WORKING DATA>
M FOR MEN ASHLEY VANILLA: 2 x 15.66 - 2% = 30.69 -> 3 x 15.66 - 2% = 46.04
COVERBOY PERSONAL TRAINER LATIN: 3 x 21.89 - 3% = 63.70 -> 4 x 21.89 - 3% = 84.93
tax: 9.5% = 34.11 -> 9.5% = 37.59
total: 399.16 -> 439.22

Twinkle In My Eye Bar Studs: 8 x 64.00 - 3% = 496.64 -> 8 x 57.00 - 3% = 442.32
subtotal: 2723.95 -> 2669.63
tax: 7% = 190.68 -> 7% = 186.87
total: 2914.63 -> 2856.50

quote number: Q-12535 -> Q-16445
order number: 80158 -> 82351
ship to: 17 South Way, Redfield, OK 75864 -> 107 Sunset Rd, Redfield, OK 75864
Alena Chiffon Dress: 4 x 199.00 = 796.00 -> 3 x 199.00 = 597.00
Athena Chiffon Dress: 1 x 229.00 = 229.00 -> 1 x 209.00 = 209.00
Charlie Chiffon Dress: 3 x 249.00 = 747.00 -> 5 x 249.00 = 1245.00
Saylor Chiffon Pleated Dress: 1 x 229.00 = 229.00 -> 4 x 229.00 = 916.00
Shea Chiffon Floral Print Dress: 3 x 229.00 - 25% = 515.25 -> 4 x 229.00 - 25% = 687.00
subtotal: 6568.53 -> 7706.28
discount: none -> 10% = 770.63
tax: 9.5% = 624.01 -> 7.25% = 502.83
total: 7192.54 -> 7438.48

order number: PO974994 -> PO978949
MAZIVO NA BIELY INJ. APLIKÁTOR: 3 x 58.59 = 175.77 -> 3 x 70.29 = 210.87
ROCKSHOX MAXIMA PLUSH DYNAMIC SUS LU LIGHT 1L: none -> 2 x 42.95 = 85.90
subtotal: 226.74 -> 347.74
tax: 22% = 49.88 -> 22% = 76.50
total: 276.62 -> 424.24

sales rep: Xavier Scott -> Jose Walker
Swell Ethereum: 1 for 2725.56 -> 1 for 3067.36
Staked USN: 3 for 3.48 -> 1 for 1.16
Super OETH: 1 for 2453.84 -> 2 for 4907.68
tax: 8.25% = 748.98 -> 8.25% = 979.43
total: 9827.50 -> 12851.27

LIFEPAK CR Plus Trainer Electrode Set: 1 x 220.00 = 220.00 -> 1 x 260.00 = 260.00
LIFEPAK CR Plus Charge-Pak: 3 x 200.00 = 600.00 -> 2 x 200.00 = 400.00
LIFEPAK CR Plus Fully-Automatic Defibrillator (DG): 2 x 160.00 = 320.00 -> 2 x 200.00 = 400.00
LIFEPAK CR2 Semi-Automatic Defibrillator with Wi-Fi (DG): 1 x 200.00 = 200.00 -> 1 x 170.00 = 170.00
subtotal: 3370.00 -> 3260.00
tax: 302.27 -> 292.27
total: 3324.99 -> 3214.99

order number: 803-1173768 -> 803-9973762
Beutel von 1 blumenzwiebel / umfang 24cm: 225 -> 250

TASK REQUIREMENTS> Go to the line in the listing above that has "Swell Ethereum: 1" in it. Set down that line and each one after it, exactly.

TASK RESULT>
Swell Ethereum: 1 for 2725.56 -> 1 for 3067.36
Staked USN: 3 for 3.48 -> 1 for 1.16
Super OETH: 1 for 2453.84 -> 2 for 4907.68
tax: 8.25% = 748.98 -> 8.25% = 979.43
total: 9827.50 -> 12851.27

LIFEPAK CR Plus Trainer Electrode Set: 1 x 220.00 = 220.00 -> 1 x 260.00 = 260.00
LIFEPAK CR Plus Charge-Pak: 3 x 200.00 = 600.00 -> 2 x 200.00 = 400.00
LIFEPAK CR Plus Fully-Automatic Defibrillator (DG): 2 x 160.00 = 320.00 -> 2 x 200.00 = 400.00
LIFEPAK CR2 Semi-Automatic Defibrillator with Wi-Fi (DG): 1 x 200.00 = 200.00 -> 1 x 170.00 = 170.00
subtotal: 3370.00 -> 3260.00
tax: 302.27 -> 292.27
total: 3324.99 -> 3214.99

order number: 803-1173768 -> 803-9973762
Beutel von 1 blumenzwiebel / umfang 24cm: 225 -> 250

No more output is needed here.